───── Input data ─────

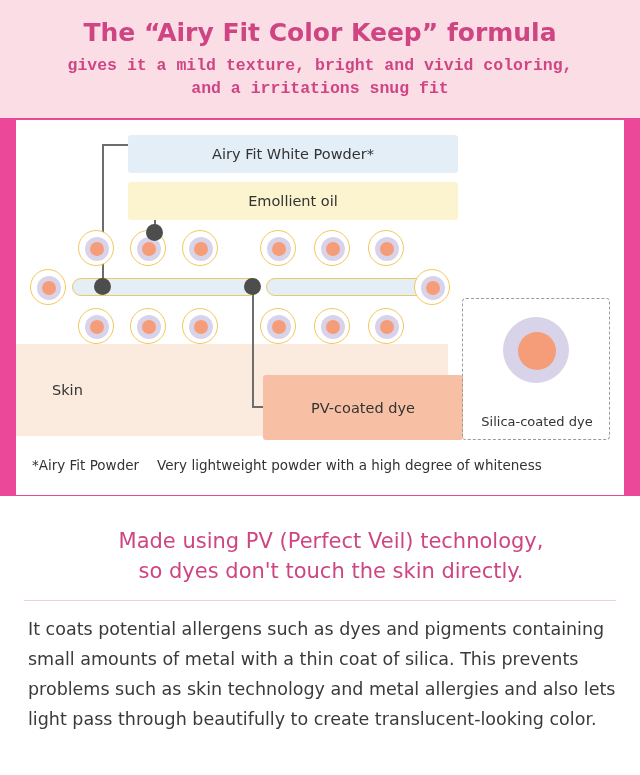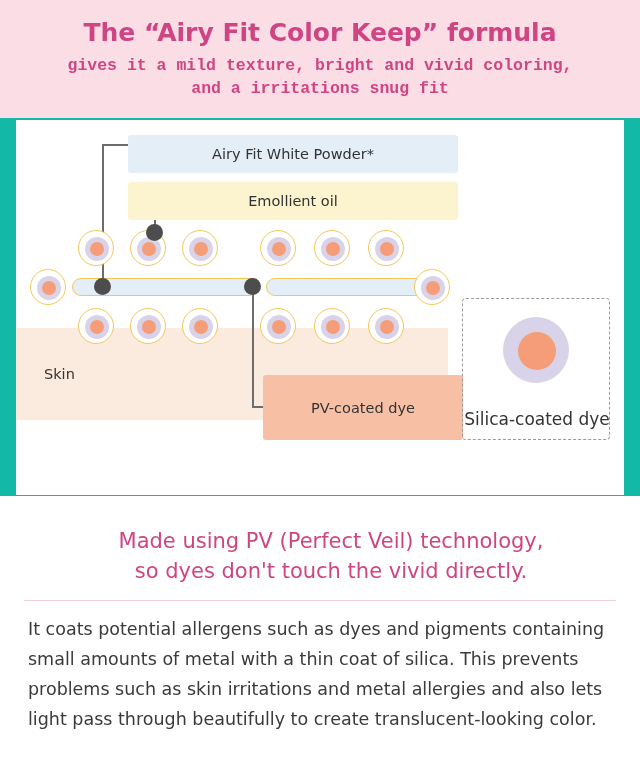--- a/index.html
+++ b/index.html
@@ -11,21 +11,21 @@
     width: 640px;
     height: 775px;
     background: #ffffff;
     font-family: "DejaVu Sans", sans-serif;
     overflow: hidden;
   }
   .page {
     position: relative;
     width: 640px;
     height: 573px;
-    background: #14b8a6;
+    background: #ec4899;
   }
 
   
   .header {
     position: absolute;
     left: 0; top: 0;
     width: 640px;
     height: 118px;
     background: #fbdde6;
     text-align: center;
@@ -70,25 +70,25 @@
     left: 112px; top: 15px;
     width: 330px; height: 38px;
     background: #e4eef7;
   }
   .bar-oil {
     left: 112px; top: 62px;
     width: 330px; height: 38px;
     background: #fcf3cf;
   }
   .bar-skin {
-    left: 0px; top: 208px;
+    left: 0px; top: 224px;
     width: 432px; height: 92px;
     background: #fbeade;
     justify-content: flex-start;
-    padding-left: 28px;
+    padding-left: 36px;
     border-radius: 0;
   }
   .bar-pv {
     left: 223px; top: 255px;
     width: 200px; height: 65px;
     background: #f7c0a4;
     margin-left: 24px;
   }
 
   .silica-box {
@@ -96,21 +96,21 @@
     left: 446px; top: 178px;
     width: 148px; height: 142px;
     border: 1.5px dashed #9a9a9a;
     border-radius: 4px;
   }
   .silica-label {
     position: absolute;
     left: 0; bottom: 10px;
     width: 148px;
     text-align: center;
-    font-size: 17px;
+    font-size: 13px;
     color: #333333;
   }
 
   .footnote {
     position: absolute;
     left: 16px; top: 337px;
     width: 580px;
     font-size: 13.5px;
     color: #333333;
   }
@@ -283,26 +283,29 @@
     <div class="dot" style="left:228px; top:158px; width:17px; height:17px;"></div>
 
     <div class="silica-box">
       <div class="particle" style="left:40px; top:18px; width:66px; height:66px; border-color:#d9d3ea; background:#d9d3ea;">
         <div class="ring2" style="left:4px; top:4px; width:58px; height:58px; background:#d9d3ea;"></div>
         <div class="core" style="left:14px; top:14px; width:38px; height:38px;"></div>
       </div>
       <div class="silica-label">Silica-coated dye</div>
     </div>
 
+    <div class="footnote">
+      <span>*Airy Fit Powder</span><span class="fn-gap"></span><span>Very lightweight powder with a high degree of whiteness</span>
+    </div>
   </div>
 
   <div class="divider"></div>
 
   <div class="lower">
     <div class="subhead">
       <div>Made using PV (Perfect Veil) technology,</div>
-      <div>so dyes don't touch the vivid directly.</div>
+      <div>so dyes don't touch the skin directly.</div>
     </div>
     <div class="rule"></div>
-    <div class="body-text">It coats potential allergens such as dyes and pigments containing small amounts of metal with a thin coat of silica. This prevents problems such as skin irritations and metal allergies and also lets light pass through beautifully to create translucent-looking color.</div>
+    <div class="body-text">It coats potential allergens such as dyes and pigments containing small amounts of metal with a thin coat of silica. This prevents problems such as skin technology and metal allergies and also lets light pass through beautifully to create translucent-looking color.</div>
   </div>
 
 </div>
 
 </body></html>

─────

▸ **The task**:
From the data, pick out every line that includes "font".

▸ **Task output**:
     font-family: "DejaVu Sans", sans-serif;
-    font-size: 17px;
+    font-size: 13px;
     font-size: 13.5px;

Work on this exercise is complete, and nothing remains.